-- Problem to work on --
The part to set down runs from the first line of the data below through the line with "[459,111,530,124] IntelliJIdEA ->", inclusive; write it exactly and leave out the pictures.

[Edit tracking data]
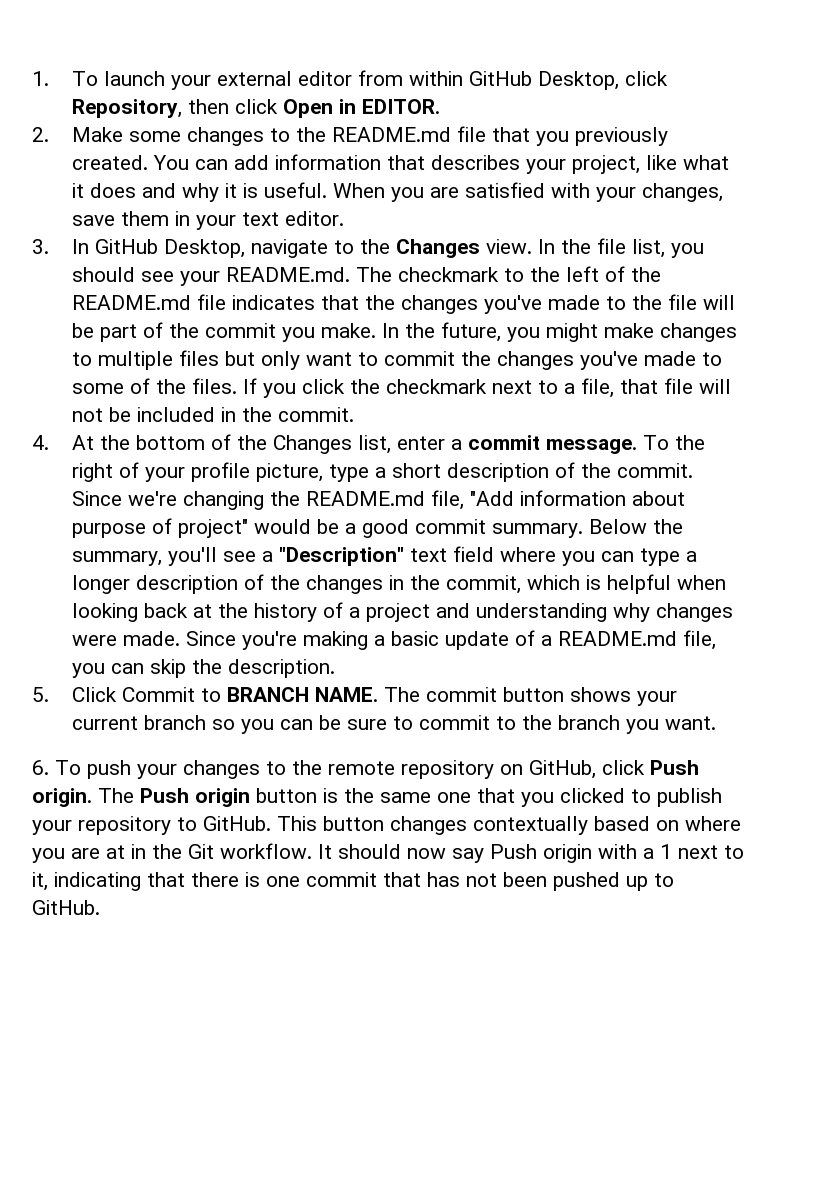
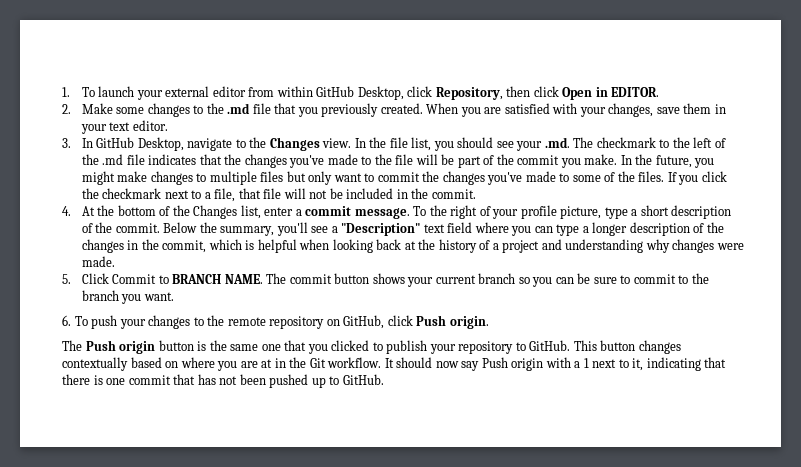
[332,127,452,142] README.md -> [227,103,251,114] .md
[153,154,730,174] [72,182,328,202] You can add information that describes your project, like what it does and why it is useful. -> (423, 108) none
[226,267,351,282] README.md. -> [544,137,570,148] .md.
[72,295,192,310] README.md -> [102,154,124,165] .md
[72,490,686,510] [72,518,584,538] Since we're changing the README.md file, "Add information about purpose of project" would be a good commit summary. -> (160, 228) none
[186,630,717,650] [72,659,336,678] Since you're making a basic update of a README.md file, you can skip the description. -> (115, 261) none
(92, 797) none -> (489, 322) //

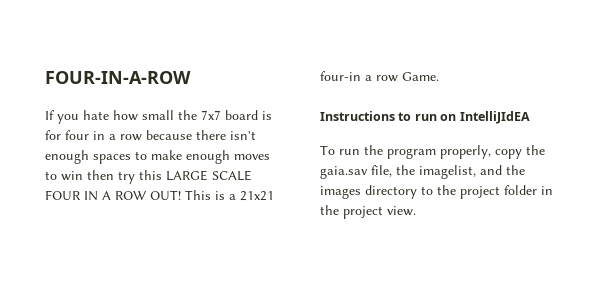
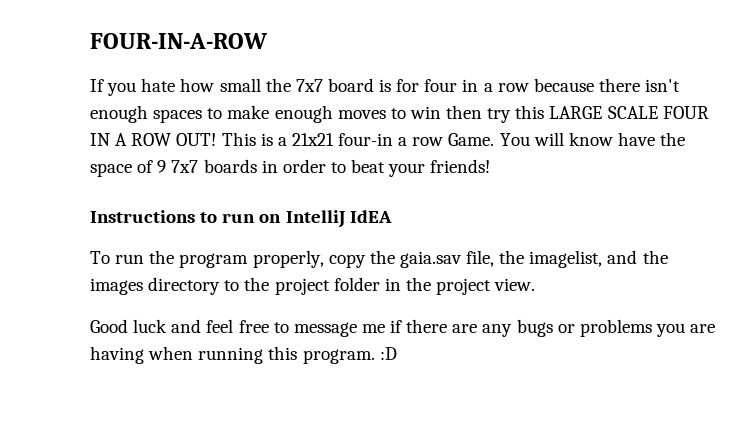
(439, 76) none -> [499,132,686,146] [90,159,491,177] You will know have the space of 9 7x7 boards in order to beat your friends!
[459,111,530,124] IntelliJIdEA -> [285,210,392,228] IntelliJ IdEA
(416, 211) none -> [90,319,716,337] [90,346,397,364] // Good luck and feel free to message me if there are any bugs or problems you are having when running this program. :D

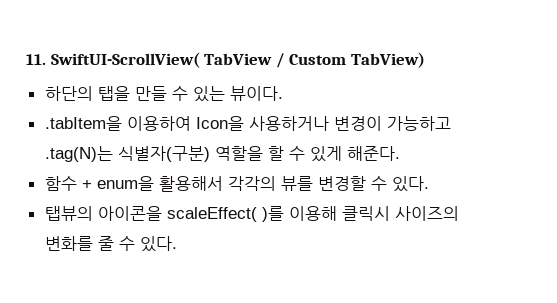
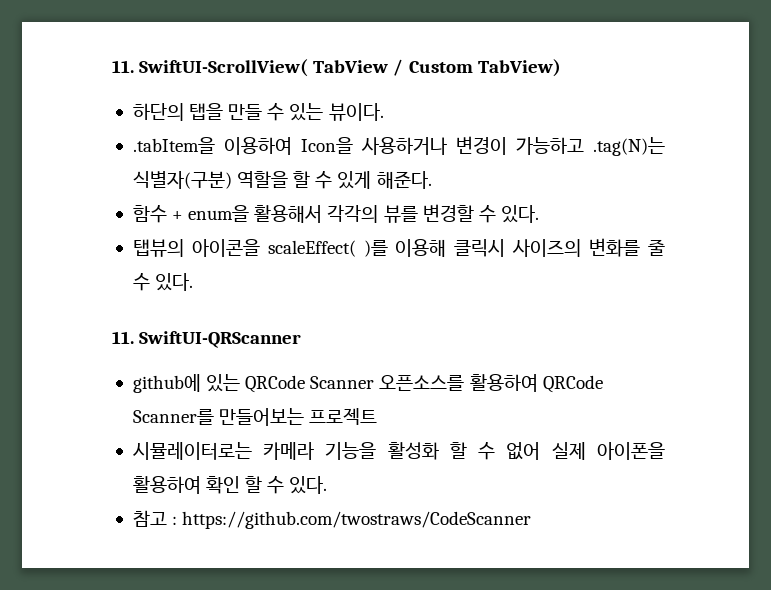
(177, 244) none -> [112,331,302,348] [132,374,603,393] [132,408,378,426] [132,442,665,460] [132,476,328,494] [132,510,532,529] // 11. SwiftUI-QRScanner // github에 있는 QRCode Scanner 오픈소스를 활용하여 QRCode Scanner를 만들어보는 프로젝트 // 시뮬레이터로는 카메라 기능을 활성화 할 수 없어 실제 아이폰을 활용하여 확인 할 수 있다. // 참고 : https://github.com/twostraws/CodeScanner

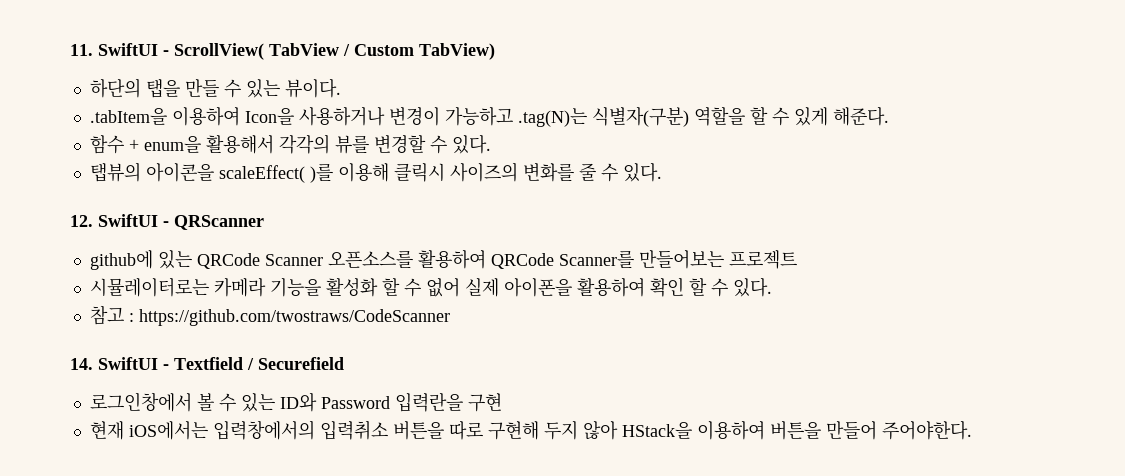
[112,59,309,77] 11. SwiftUI-ScrollView( -> [70,43,264,60] 11. SwiftUI - ScrollView(
[112,331,302,348] 11. SwiftUI-QRScanner -> [70,214,264,230] 12. SwiftUI - QRScanner
(532, 520) none -> [70,357,344,370] [89,392,502,412] [89,420,972,440] // 14. SwiftUI - Textfield / Securefield // 로그인창에서 볼 수 있는 ID와 Password 입력란을 구현 // 현재 iOS에서는 입력창에서의 입력취소 버튼을 따로 구현해 두지 않아 HStack을 이용하여 버튼을 만들어 주어야한다.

-- Answer for the task --
[332,127,452,142] README.md -> [227,103,251,114] .md
[153,154,730,174] [72,182,328,202] You can add information that describes your project, like what it does and why it is useful. -> (423, 108) none
[226,267,351,282] README.md. -> [544,137,570,148] .md.
[72,295,192,310] README.md -> [102,154,124,165] .md
[72,490,686,510] [72,518,584,538] Since we're changing the README.md file, "Add information about purpose of project" would be a good commit summary. -> (160, 228) none
[186,630,717,650] [72,659,336,678] Since you're making a basic update of a README.md file, you can skip the description. -> (115, 261) none
(92, 797) none -> (489, 322) //

(439, 76) none -> [499,132,686,146] [90,159,491,177] You will know have the space of 9 7x7 boards in order to beat your friends!
[459,111,530,124] IntelliJIdEA -> [285,210,392,228] IntelliJ IdEA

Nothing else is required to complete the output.